## TASK TO CARRY OUT
The records that follow need to be printed exactly. Leave out each image.

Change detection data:
______

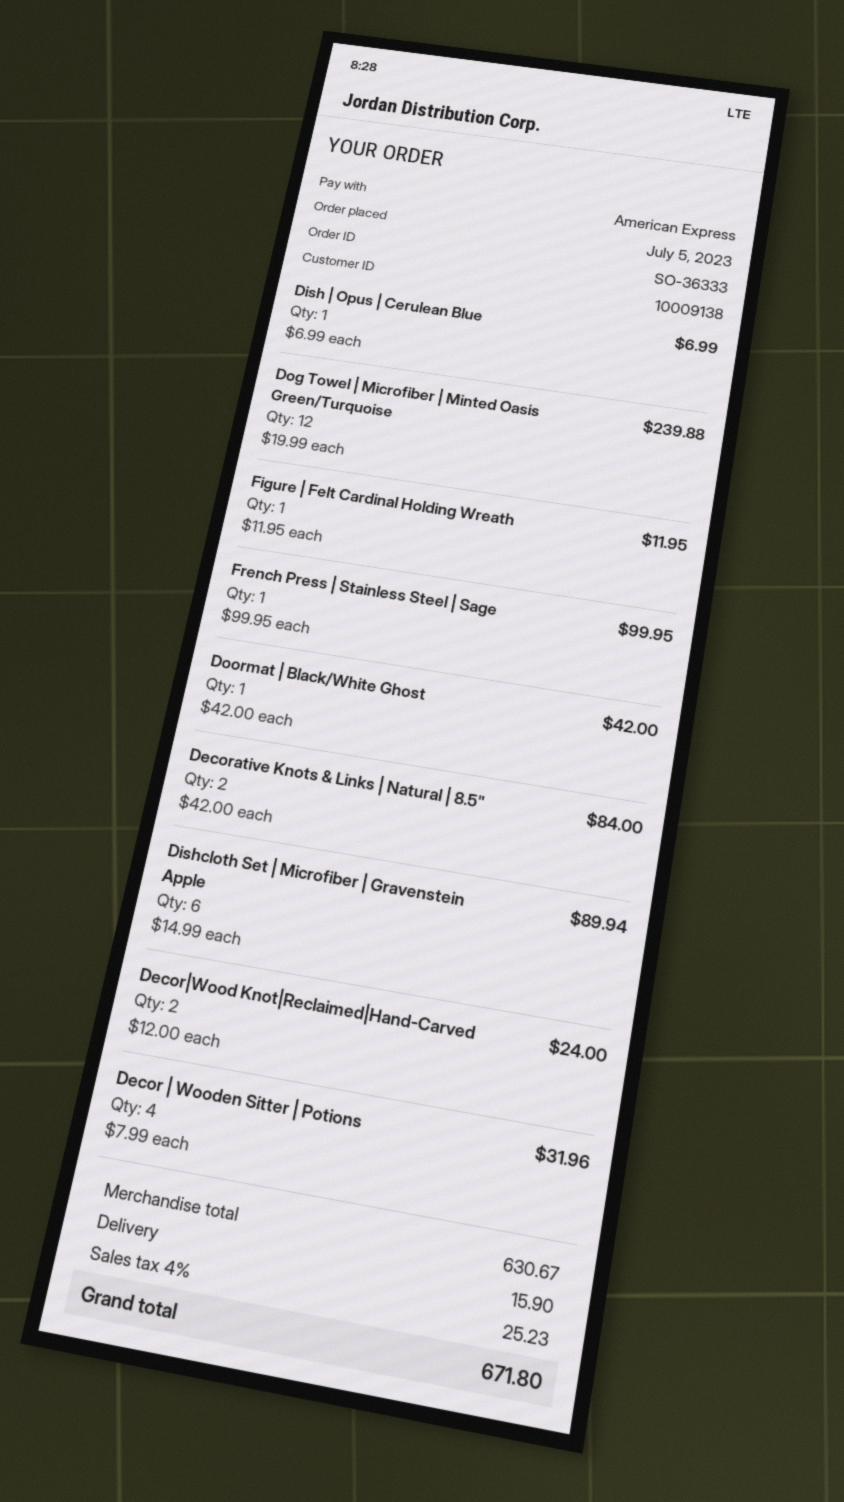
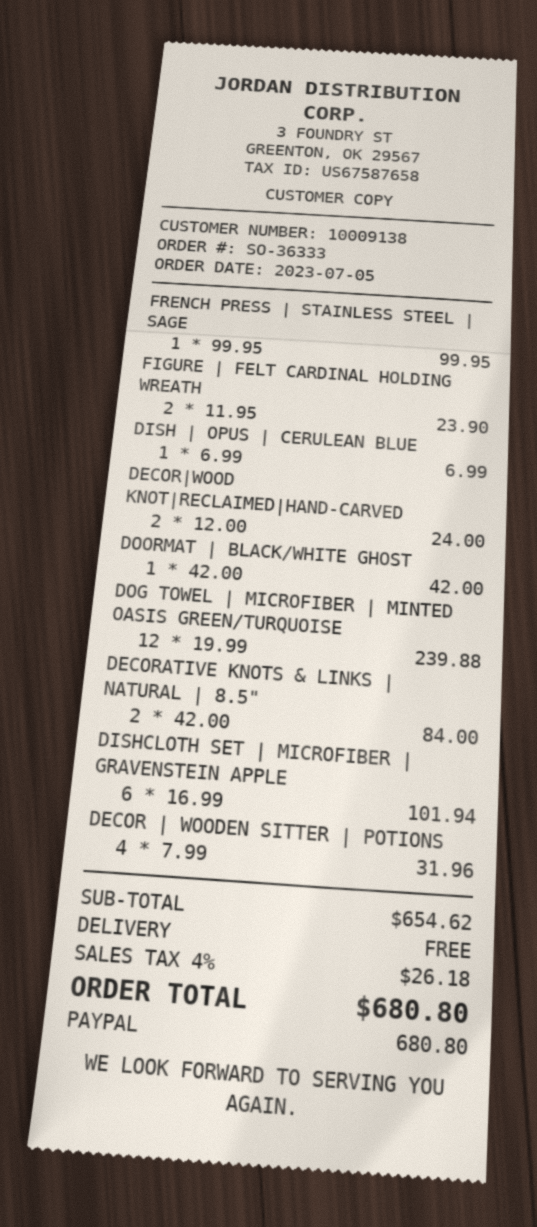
payment method: American Express -> PayPal
Figure | Felt Cardinal Holding Wreath: 1 x 11.95 = 11.95 -> 2 x 11.95 = 23.90
Dishcloth Set | Microfiber | Gravenstein Apple: 6 x 14.99 = 89.94 -> 6 x 16.99 = 101.94
subtotal: 630.67 -> 654.62
shipping: 15.90 -> 0.00
tax: 4% = 25.23 -> 4% = 26.18
total: 671.80 -> 680.80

______

## EXERCISE RESPONSE
payment method: American Express -> PayPal
Figure | Felt Cardinal Holding Wreath: 1 x 11.95 = 11.95 -> 2 x 11.95 = 23.90
Dishcloth Set | Microfiber | Gravenstein Apple: 6 x 14.99 = 89.94 -> 6 x 16.99 = 101.94
subtotal: 630.67 -> 654.62
shipping: 15.90 -> 0.00
tax: 4% = 25.23 -> 4% = 26.18
total: 671.80 -> 680.80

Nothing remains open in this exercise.